# TASK PROMPT
A single number is the whole answer: the tally of lines in the data below that include the word "linear".

# DATA RECORDS
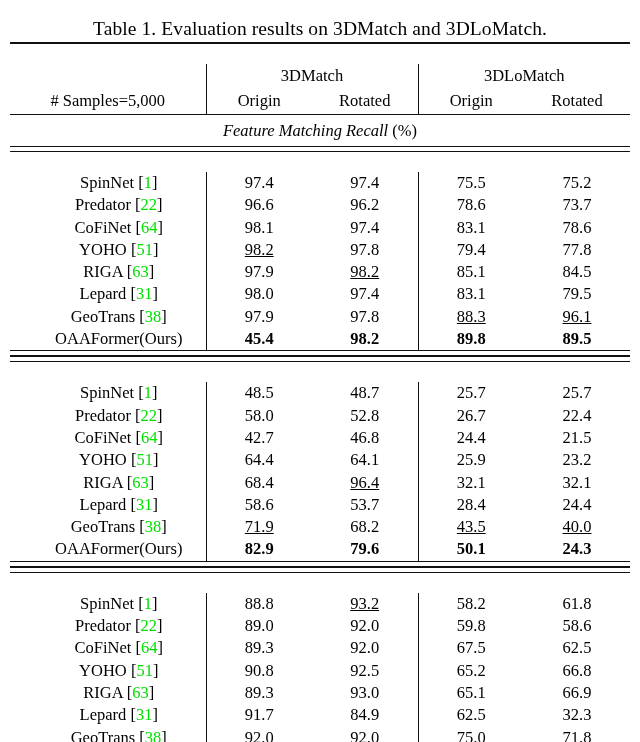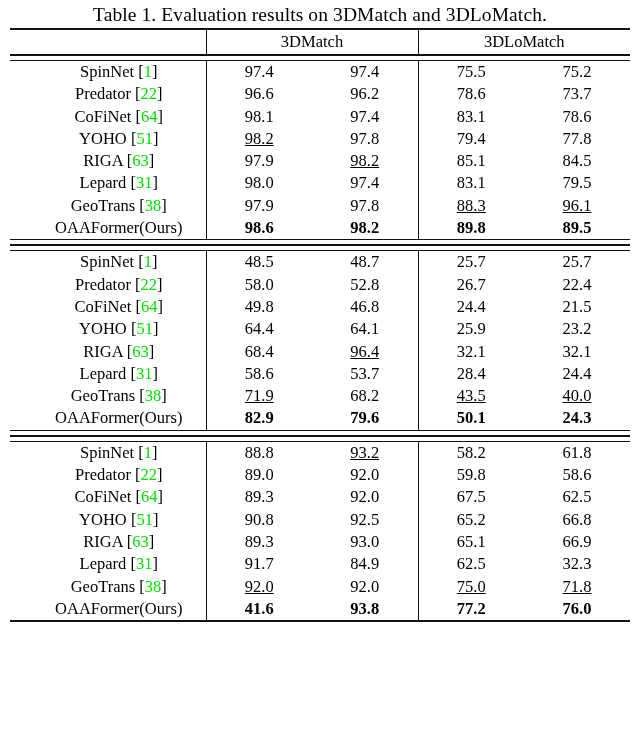--- a/index.html
+++ b/index.html
@@ -12,34 +12,35 @@
     height: 742px;
     font-family: "Liberation Serif", "DejaVu Serif", serif;
     color: #000000;
     overflow: hidden;
   }
 
   #caption {
     text-align: center;
     font-size: 19.5px;
     line-height: 26px;
-    padding-top: 2px;
+    padding-top: 16px;
     letter-spacing: 0.1px;
   }
 
   #table-wrap {
     width: 620px;
     margin: 0 auto;
     position: relative;
   }
 
   table.tbl {
     width: 100%;
     border-collapse: collapse;
     font-size: 16.5px;
+    margin-top: 20px;
   }
 
   
   .rule-thick {
     height: 0;
     border-top: 2.6px solid #111;
   }
   .rule-thin {
     height: 0;
     border-top: 1.2px solid #111;
@@ -122,27 +123,38 @@
         <col class="c-v">
         <col class="c-v">
         <col class="c-v">
     </colgroup>
     <tbody>
       <tr>
         <td class="hdr-group"></td>
         <td class="hdr-group sep-l" colspan="2">3DMatch</td>
         <td class="hdr-group sep-l" colspan="2">3DLoMatch</td>
       </tr>
+      <tr>
+        <td class="hdr-label"># Samples=5,000</td>
+        <td class="hdr-sub sep-l">Origin</td>
+        <td class="hdr-sub">Rotated</td>
+        <td class="hdr-sub sep-l">Origin</td>
+        <td class="hdr-sub">Rotated</td>
+      </tr>
     </tbody>
   </table>
 
   <div class="rule-thin"></div>
 
   <div id="sections-host">
   <div class="section-block">
+    <div class="section-title">
+      <span>Feature Matching Recall </span>
+      <span class="pct">(%)</span>
+    </div>
     <div class="rule-double"></div>
     <table class="tbl">
       <colgroup>
         <col class="c-label">
             <col class="c-v">
             <col class="c-v">
             <col class="c-v">
             <col class="c-v">
       </colgroup>
       <tbody>
@@ -190,21 +202,21 @@
             </tr>
             <tr class="datarow">
               <td class="rowlabel"><span>GeoTrans</span><span> [<span class="cite-num">38</span>]</span></td>
               <td class="val sep-l"><span>97.9</span></td>
               <td class="val"><span>97.8</span></td>
               <td class="val sep-l"><span class="second">88.3</span></td>
               <td class="val"><span class="second">96.1</span></td>
             </tr>
             <tr class="datarow">
               <td class="rowlabel"><span>OAAFormer(Ours)</span></td>
-              <td class="val sep-l"><span class="best">98.6</span></td>
+              <td class="val sep-l"><span class="best">45.4</span></td>
               <td class="val"><span class="best">98.2</span></td>
               <td class="val sep-l"><span class="best">89.8</span></td>
               <td class="val"><span class="best">89.5</span></td>
             </tr>
           </tbody>
     </table>
   </div>
 <div class="rule-double"></div>
   <div class="section-block">
     <div class="rule-double"></div>
@@ -226,21 +238,21 @@
             </tr>
             <tr class="datarow">
               <td class="rowlabel"><span>Predator</span><span> [<span class="cite-num">22</span>]</span></td>
               <td class="val sep-l"><span>58.0</span></td>
               <td class="val"><span>52.8</span></td>
               <td class="val sep-l"><span>26.7</span></td>
               <td class="val"><span>22.4</span></td>
             </tr>
             <tr class="datarow">
               <td class="rowlabel"><span>CoFiNet</span><span> [<span class="cite-num">64</span>]</span></td>
-              <td class="val sep-l"><span>49.8</span></td>
+              <td class="val sep-l"><span>42.7</span></td>
               <td class="val"><span>46.8</span></td>
               <td class="val sep-l"><span>24.4</span></td>
               <td class="val"><span>21.5</span></td>
             </tr>
             <tr class="datarow">
               <td class="rowlabel"><span>YOHO</span><span> [<span class="cite-num">51</span>]</span></td>
               <td class="val sep-l"><span>64.4</span></td>
               <td class="val"><span>64.1</span></td>
               <td class="val sep-l"><span>25.9</span></td>
               <td class="val"><span>23.2</span></td>

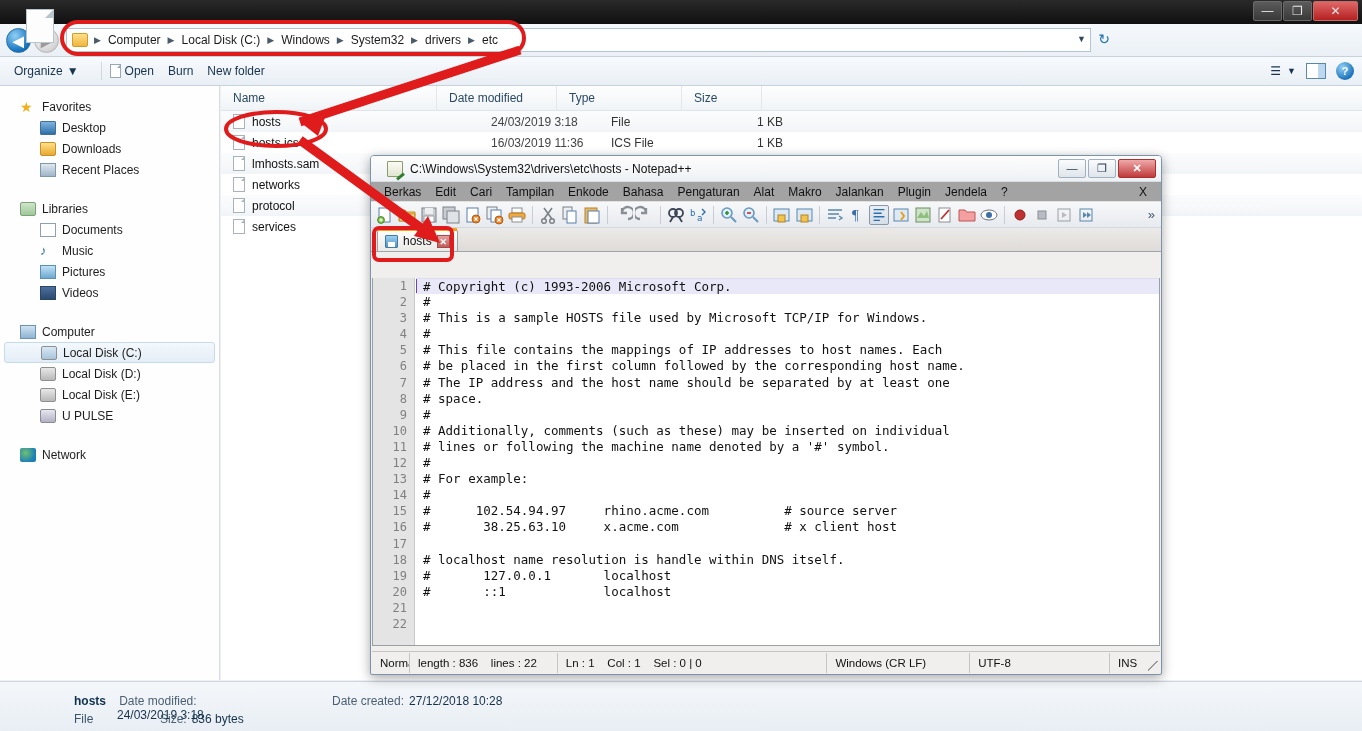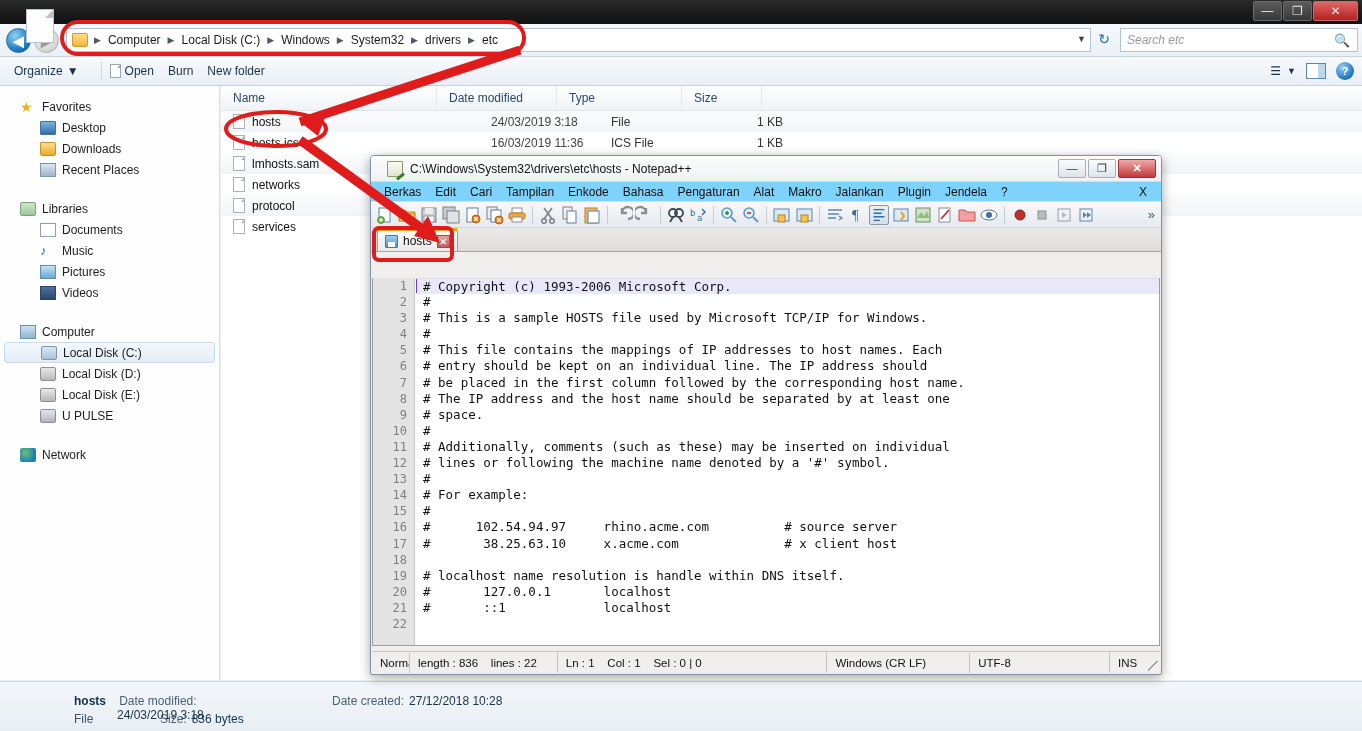--- a/index.html
+++ b/index.html
@@ -246,21 +246,21 @@
   .npp-btn {
     width: 28px; height: 19px; border: 1px solid #9fb0c0; border-radius: 2px;
     background: linear-gradient(180deg,#fbfcfd,#dfe5ea);
     font-size: 11px; color: #22384c; text-align: center; line-height: 17px;
   }
   .npp-btn.close {
     background: linear-gradient(180deg,#f0a9a9,#c03a3a);
     border-color: #a83030; color: #fff; width: 38px; font-weight: bold;
   }
   .npp-menu {
-    height: 20px; background: #7dd3fc;
+    height: 20px; background: #a3a3a3;
     display: flex; align-items: center; padding-left: 6px; gap: 0;
     border-bottom: 1px solid #e2e0de;
   }
   .menu-item { font-size: 12px; color: #111; padding: 0 7px; height: 18px; line-height: 18px; }
   .menu-x { position: absolute; right: 14px; font-size: 12px; color: #111; }
   .npp-toolbar {
     height: 26px; background: linear-gradient(180deg,#f7f8fa,#e7eaee);
     border-bottom: 1px solid #d3d8dd;
     display: flex; align-items: center; padding-left: 4px; gap: 2px;
   }
@@ -376,24 +376,20 @@
         <span class="crumb">System32</span>
         <span class="crumb-sep">▶</span>
         <span class="crumb">drivers</span>
         <span class="crumb-sep">▶</span>
         <span class="crumb">etc</span>
         <span class="crumb-drop">▼</span>
       </div>
 
       <div class="refresh-btn">↻</div>
 
-      <div class="search-box">
-        <span class="search-ph">Search etc</span>
-        <span class="search-ico">🔍</span>
-      </div>
     </div>
 
     <div class="cmdbar">
       <div class="cmd-item">
         <span>Organize</span>
         <span>▼</span>
       </div>
       <div class="cmd-sep"></div>
       <div class="cmd-item">
         <span class="file-ico-sm"></span>
@@ -761,21 +757,20 @@
           <div class="lnum">20</div>
           <div class="lnum">21</div>
           <div class="lnum">22</div>
         </div>
       <div class="codearea" id="codearea">
           <div class="cline cur"># Copyright (c) 1993-2006 Microsoft Corp.</div>
           <div class="cline">#</div>
           <div class="cline"># This is a sample HOSTS file used by Microsoft TCP/IP for Windows.</div>
           <div class="cline">#</div>
           <div class="cline"># This file contains the mappings of IP addresses to host names. Each</div>
-          <div class="cline"># entry should be kept on an individual line. The IP address should</div>
           <div class="cline"># be placed in the first column followed by the corresponding host name.</div>
           <div class="cline"># The IP address and the host name should be separated by at least one</div>
           <div class="cline"># space.</div>
           <div class="cline">#</div>
           <div class="cline"># Additionally, comments (such as these) may be inserted on individual</div>
           <div class="cline"># lines or following the machine name denoted by a '#' symbol.</div>
           <div class="cline">#</div>
           <div class="cline"># For example:</div>
           <div class="cline">#</div>
           <div class="cline">#      102.54.94.97     rhino.acme.com          # source server</div>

# ANSWER SPACE
3